KS 3rd Judicial District (Shawnee County): Shawnee County District Court Rule 3.125: Plea…
Court · Third Judicial District of Kansas, Shawnee County District Court
Verified April 30, 2026
- Citation
- Shawnee County District Court Rule 3.125: Pleadings Using Generative Artificial Intelligence
- Order date
- June 14, 2024
Summary
Filers using generative AI must 'verify that any language, materials or content that was generated was checked for accuracy, using print reporters, traditional legal databases, or other reliable means.'
What does the order require?
- Filers using generative AI must 'verify that any language, materials or content that was generated was checked for accuracy, using print reporters, traditional legal databases, or other reliable means.'
- Filers must 'disclose to the Court and opposing parties at time of filing, in writing and clearly marked on the first page' that the document contains AI-generated content.
- The disclosure must include 'a certification that it was checked for accuracy.'
- The rule's stated rationale: 'AI systems may not be factually or legally trustworthy sources of information without human verification.'
- 'Violation of this rule may subject attorneys and pro se litigants to sanctions.'
Practice areas: state civil, state criminal, state family, state probate
What the rule requires
Shawnee County District Court Rule 3.125, effective June 14, 2024, was among the first state-trial-court generative AI disclosure rules in the United States.
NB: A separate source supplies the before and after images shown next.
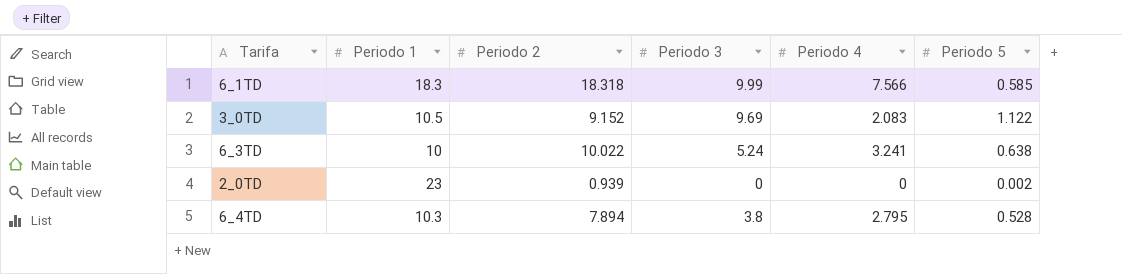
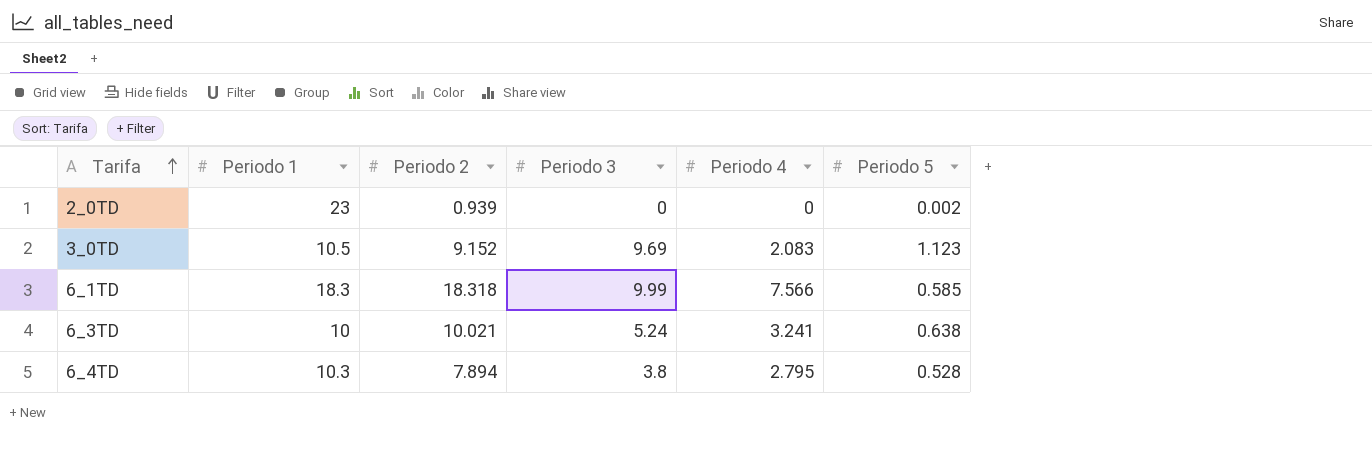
row order: none -> Tarifa ascending
3_0TD | Periodo 5: 1.122 -> 1.123
6_3TD | Periodo 2: 10.022 -> 10.021

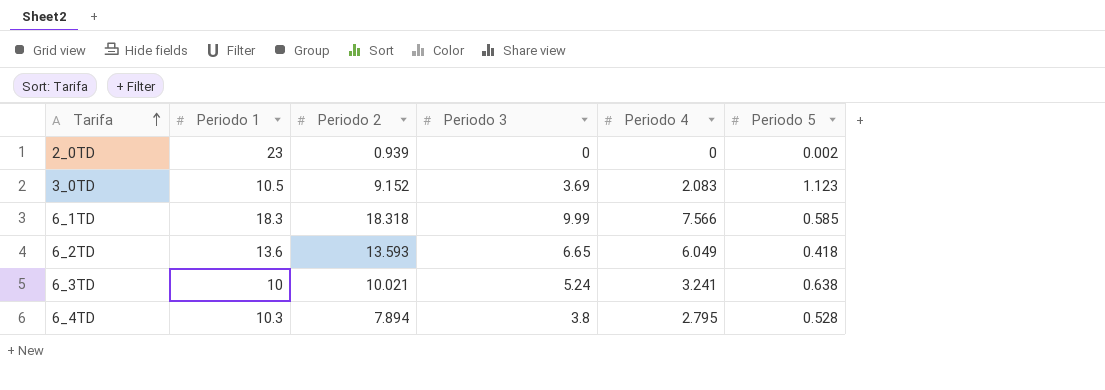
3_0TD | Periodo 3: 9.69 -> 3.69
row 6_2TD: none -> 13.6 | 13.593 | 6.65 | 6.049 | 0.418

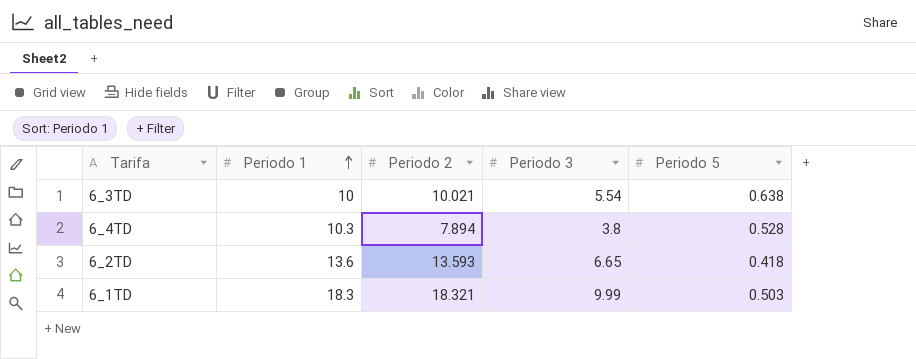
row order: Tarifa ascending -> Periodo 1 ascending
column Periodo 4 | position: 5 -> none
row 2_0TD: 23 | 0.939 | 0 | 0 | 0.002 -> none
row 3_0TD: 10.5 | 9.152 | 3.69 | 2.083 | 1.123 -> none
6_3TD | Periodo 3: 5.24 -> 5.54
6_1TD | Periodo 2: 18.318 -> 18.321
6_1TD | Periodo 5: 0.585 -> 0.503

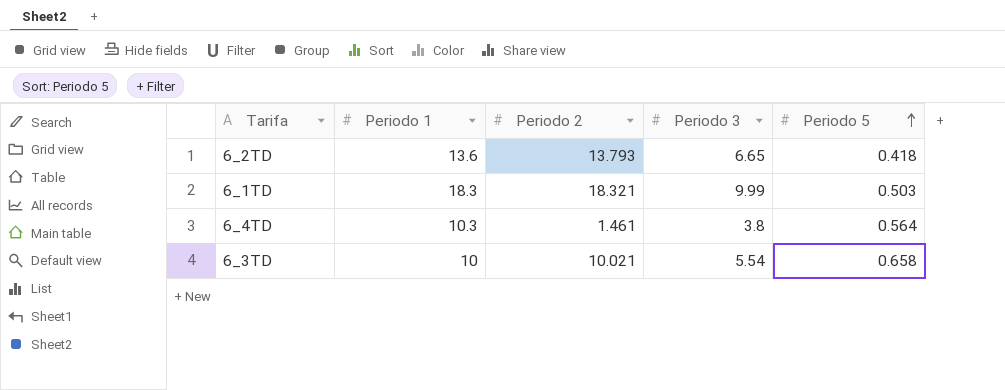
row order: Periodo 1 ascending -> Periodo 5 ascending
6_2TD | Periodo 2: 13.593 -> 13.793
6_4TD | Periodo 2: 7.894 -> 1.461
6_4TD | Periodo 5: 0.528 -> 0.564
6_3TD | Periodo 5: 0.638 -> 0.658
It applies in Topeka and the rest of Kansas’s Third Judicial District.
- Accuracy verification before filing. Filers must verify AI-generated language using “print reporters, traditional legal databases, or other reliable means.” The rule’s text rejects AI output as a self-validating source.
- First-page disclosure. AI use must be disclosed “in writing and clearly marked on the first page” of the filing. The disclosure travels to the court and to all opposing parties at the moment of filing.
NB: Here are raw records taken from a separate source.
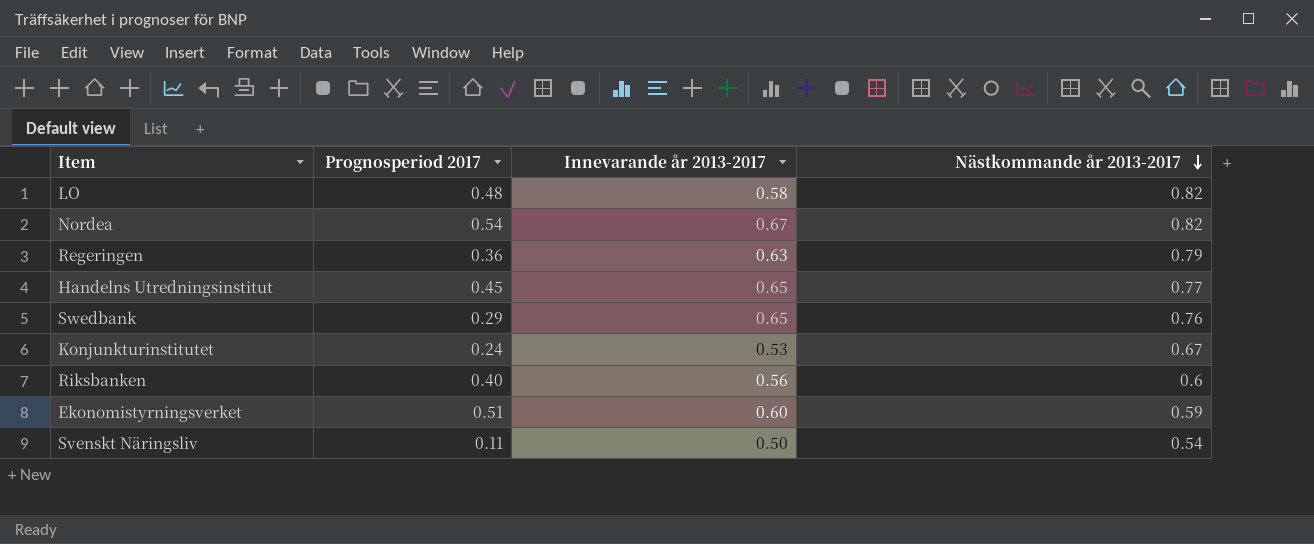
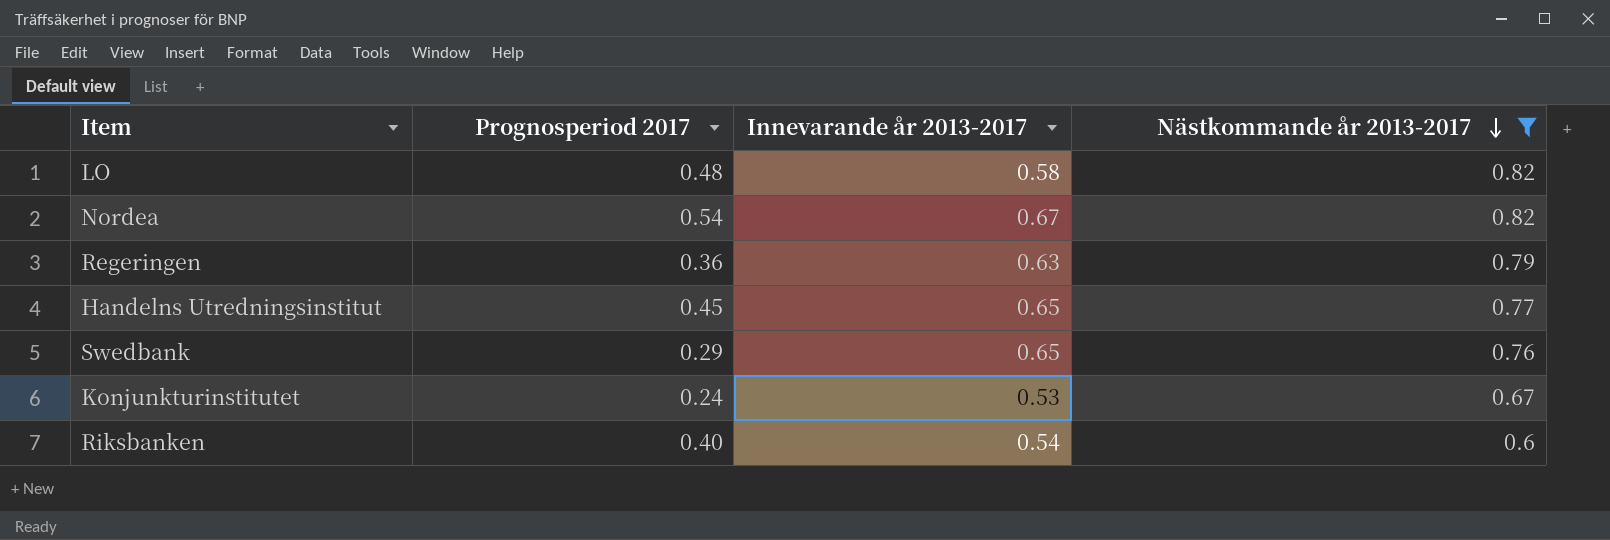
filter: none -> Nästkommande år 2013-2017 >= 0.6
Riksbanken | Innevarande år 2013-2017: 0.56 -> 0.54

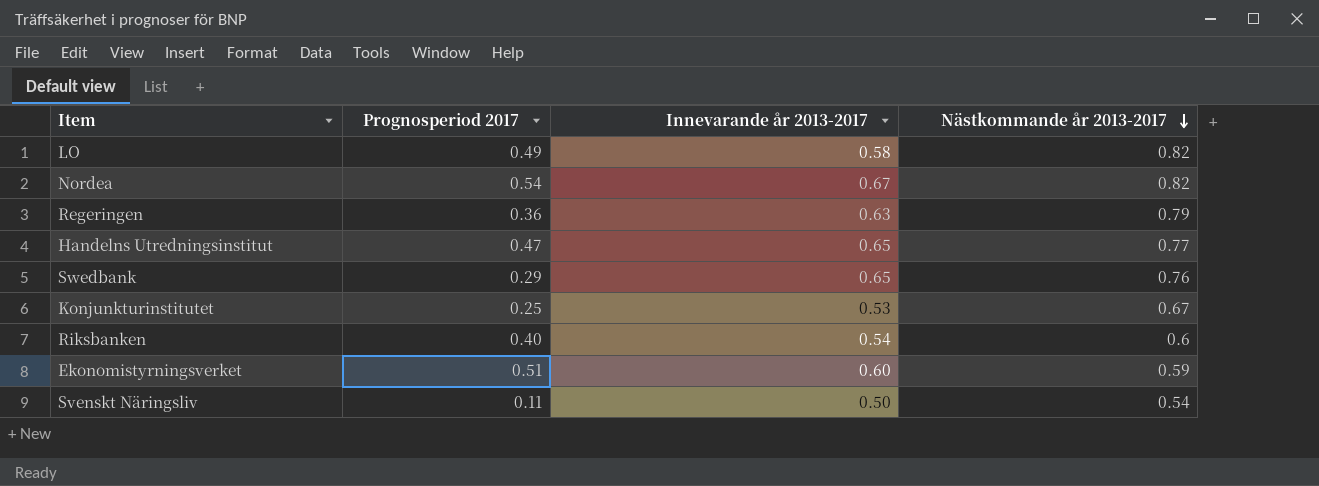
filter: Nästkommande år 2013-2017 >= 0.6 -> none
LO | Prognosperiod 2017: 0.48 -> 0.49
Handelns Utredningsinstitut | Prognosperiod 2017: 0.45 -> 0.47
Konjunkturinstitutet | Prognosperiod 2017: 0.24 -> 0.25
- Accuracy certification. The disclosure must include a certification that the AI-generated content was checked for accuracy.
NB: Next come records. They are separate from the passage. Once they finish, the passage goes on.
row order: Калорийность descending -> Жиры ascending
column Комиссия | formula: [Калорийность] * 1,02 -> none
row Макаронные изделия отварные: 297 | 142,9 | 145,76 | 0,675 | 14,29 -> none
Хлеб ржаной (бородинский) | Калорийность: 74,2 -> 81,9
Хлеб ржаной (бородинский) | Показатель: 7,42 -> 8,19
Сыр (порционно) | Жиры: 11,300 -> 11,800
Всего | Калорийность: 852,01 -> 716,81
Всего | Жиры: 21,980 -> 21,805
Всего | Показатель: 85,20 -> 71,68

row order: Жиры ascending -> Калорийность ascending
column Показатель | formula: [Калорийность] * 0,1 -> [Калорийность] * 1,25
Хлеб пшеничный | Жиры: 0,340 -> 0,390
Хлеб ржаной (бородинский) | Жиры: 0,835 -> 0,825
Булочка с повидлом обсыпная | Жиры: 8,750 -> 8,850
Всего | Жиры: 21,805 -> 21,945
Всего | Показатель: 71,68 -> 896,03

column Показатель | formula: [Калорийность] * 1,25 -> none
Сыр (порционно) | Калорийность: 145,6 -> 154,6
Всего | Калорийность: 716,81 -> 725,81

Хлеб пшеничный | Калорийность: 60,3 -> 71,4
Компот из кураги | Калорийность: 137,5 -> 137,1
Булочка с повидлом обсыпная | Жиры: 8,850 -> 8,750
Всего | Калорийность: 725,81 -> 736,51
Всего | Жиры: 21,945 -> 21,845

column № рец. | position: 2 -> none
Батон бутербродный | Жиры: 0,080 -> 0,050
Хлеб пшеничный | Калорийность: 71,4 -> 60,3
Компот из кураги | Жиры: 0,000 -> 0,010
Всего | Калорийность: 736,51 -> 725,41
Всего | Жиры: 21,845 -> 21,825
- Both attorneys and pro se litigants. The rule names both populations and exposes both to sanctions.
- Sanctions reserved. “Violation of this rule may subject attorneys and pro se litigants to sanctions.” The rule does not enumerate specific penalties; trial courts retain ordinary sanctioning authority.
Scope
Generative AI only. The rule lists ChatGPT, Harvey.AI, and Google Bard as illustrative tools. Traditional legal-research databases are the verification benchmark, not the disclosure trigger.
The rule operates at the trial-court level in the Third Judicial District. No statewide Kansas Supreme Court rule imposes equivalent disclosure as of April 2026, though the Kansas Supreme Court Ad Hoc Artificial Intelligence Committee, created by Administrative Order 2025-CM-017 (Feb. 27, 2025), is studying statewide AI policy.
Practitioner workflow
For Shawnee County matters, the disclosure block belongs on page one. A workable form: a single-paragraph notice naming the generative AI tool used, identifying the portion of the document drafted or assisted by the tool, and certifying that all AI-generated content has been independently verified using print reporters or established legal databases. Firms filing in multiple Kansas districts should check local rules in each district before filing; other Kansas judicial districts may have adopted similar local rules.
Federal counterpart
For federal filings in Kansas, see D. Kan. Standing Order 26-01 (effective Jan. 28, 2026), which imposes verification duties without a mandatory disclosure form, while reserving the court’s discretion to require sworn AI-disclosure statements case by case.